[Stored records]
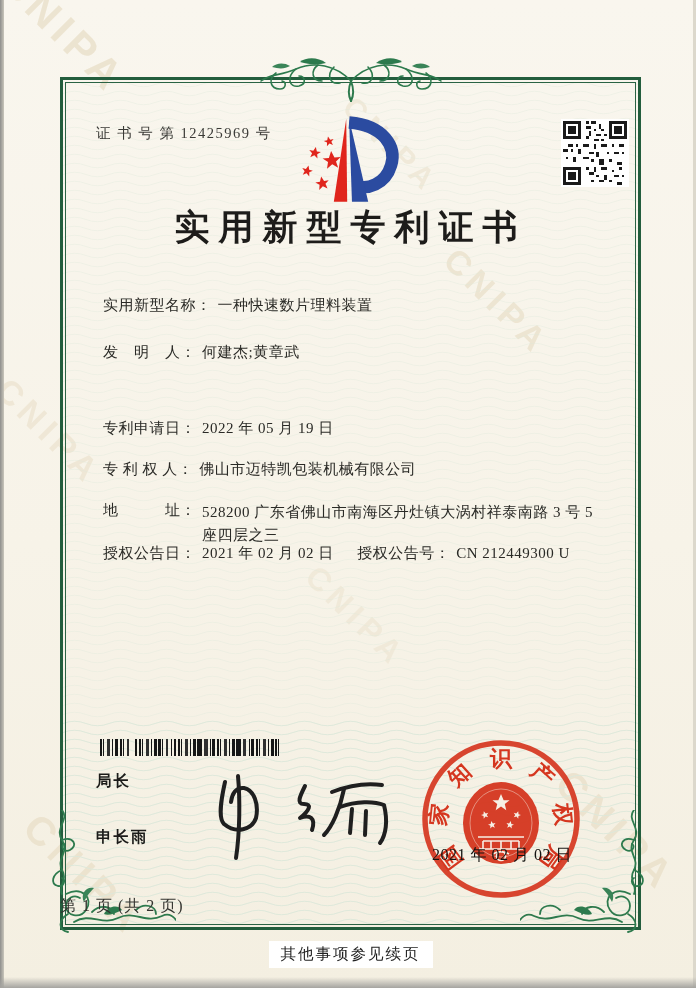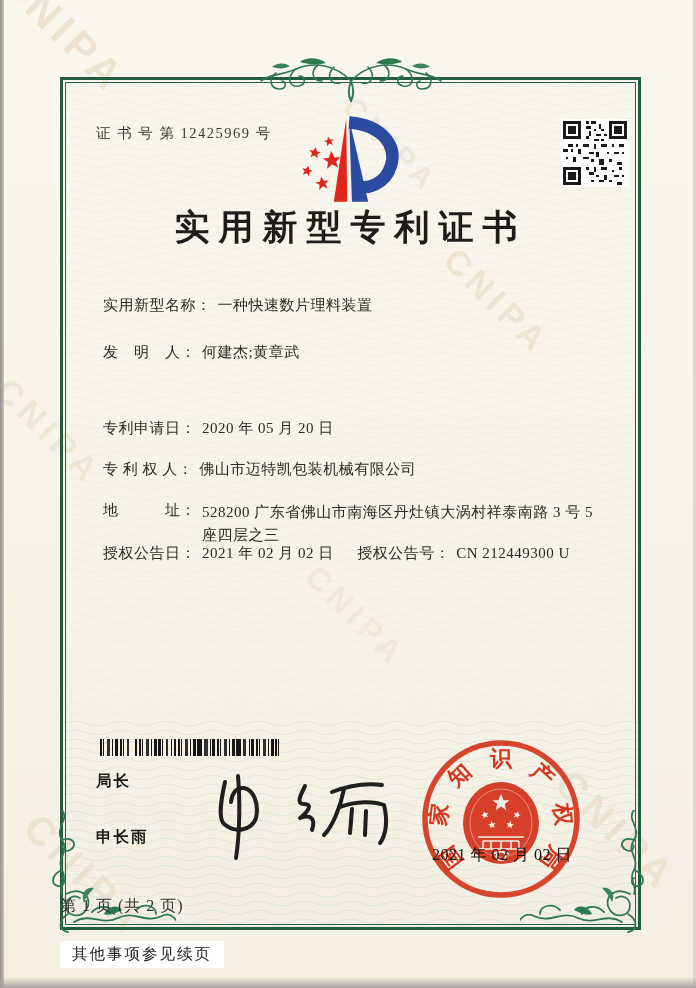--- a/index.html
+++ b/index.html
@@ -226,7 +226,7 @@
     <span class="lab">发　明　人：</span><span class="val">何建杰;黄章武</span>
   </div>
   <div class="field" style="top:419px">
-    <span class="lab">专利申请日：</span><span class="val">2020 年 05 月 20 日</span>
+    <span class="lab">专利申请日：</span><span class="val">2022 年 05 月 19 日</span>
   </div>
   <div class="field" style="top:460px">
     <span class="lab">专 利 权 人：</span><span class="val">佛山市迈特凯包装机械有限公司</span>

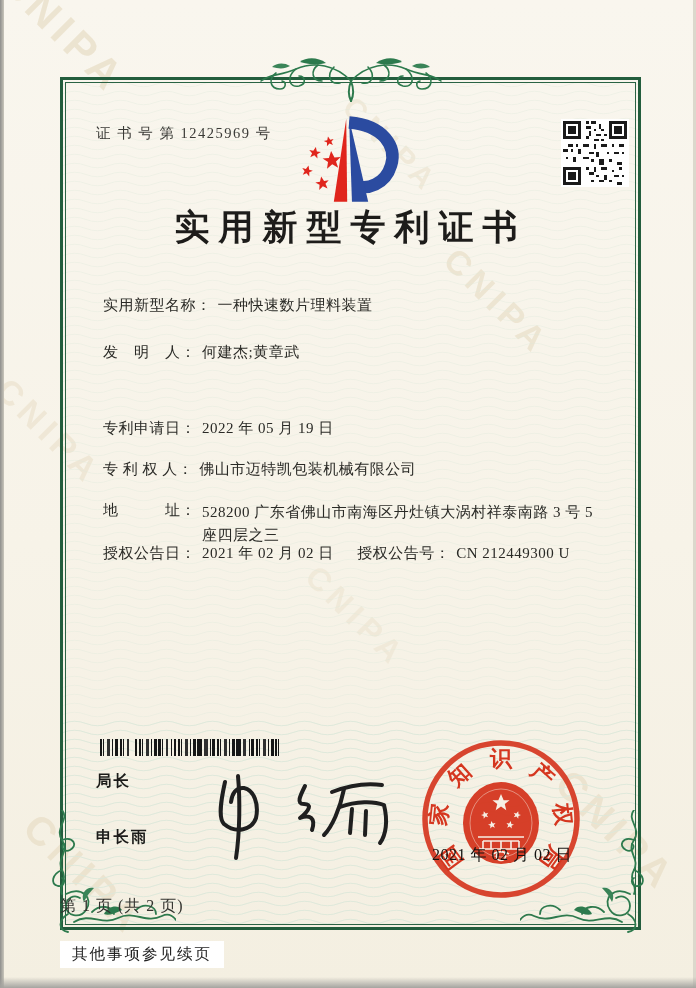--- a/index.html
+++ b/index.html
@@ -63,7 +63,7 @@
   
   .page-info{position:absolute;left:60px;top:896px;width:581px;z-index:4;text-align:left;
              font-size:16px;letter-spacing:1px;color:#33332f;}
-  .note{position:absolute;left:60px;top:941px;width:581px;z-index:4;text-align:left;}
+  .note{position:absolute;left:60px;top:941px;width:581px;z-index:4;text-align:center;}
   .note span{display:inline-block;background:#ffffff;padding:3px 12px;font-size:15.5px;
              letter-spacing:2px;color:#222;}
 </style>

--- Problem to work on ---
Please print each record above again exactly, but omit any pictures.

--- Written solution ---
--- a/index.html
+++ b/index.html
@@ -226,7 +226,7 @@
     <span class="lab">发　明　人：</span><span class="val">何建杰;黄章武</span>
   </div>
   <div class="field" style="top:419px">
-    <span class="lab">专利申请日：</span><span class="val">2020 年 05 月 20 日</span>
+    <span class="lab">专利申请日：</span><span class="val">2022 年 05 月 19 日</span>
   </div>
   <div class="field" style="top:460px">
     <span class="lab">专 利 权 人：</span><span class="val">佛山市迈特凯包装机械有限公司</span>

--- a/index.html
+++ b/index.html
@@ -63,7 +63,7 @@
   
   .page-info{position:absolute;left:60px;top:896px;width:581px;z-index:4;text-align:left;
              font-size:16px;letter-spacing:1px;color:#33332f;}
-  .note{position:absolute;left:60px;top:941px;width:581px;z-index:4;text-align:left;}
+  .note{position:absolute;left:60px;top:941px;width:581px;z-index:4;text-align:center;}
   .note span{display:inline-block;background:#ffffff;padding:3px 12px;font-size:15.5px;
              letter-spacing:2px;color:#222;}
 </style>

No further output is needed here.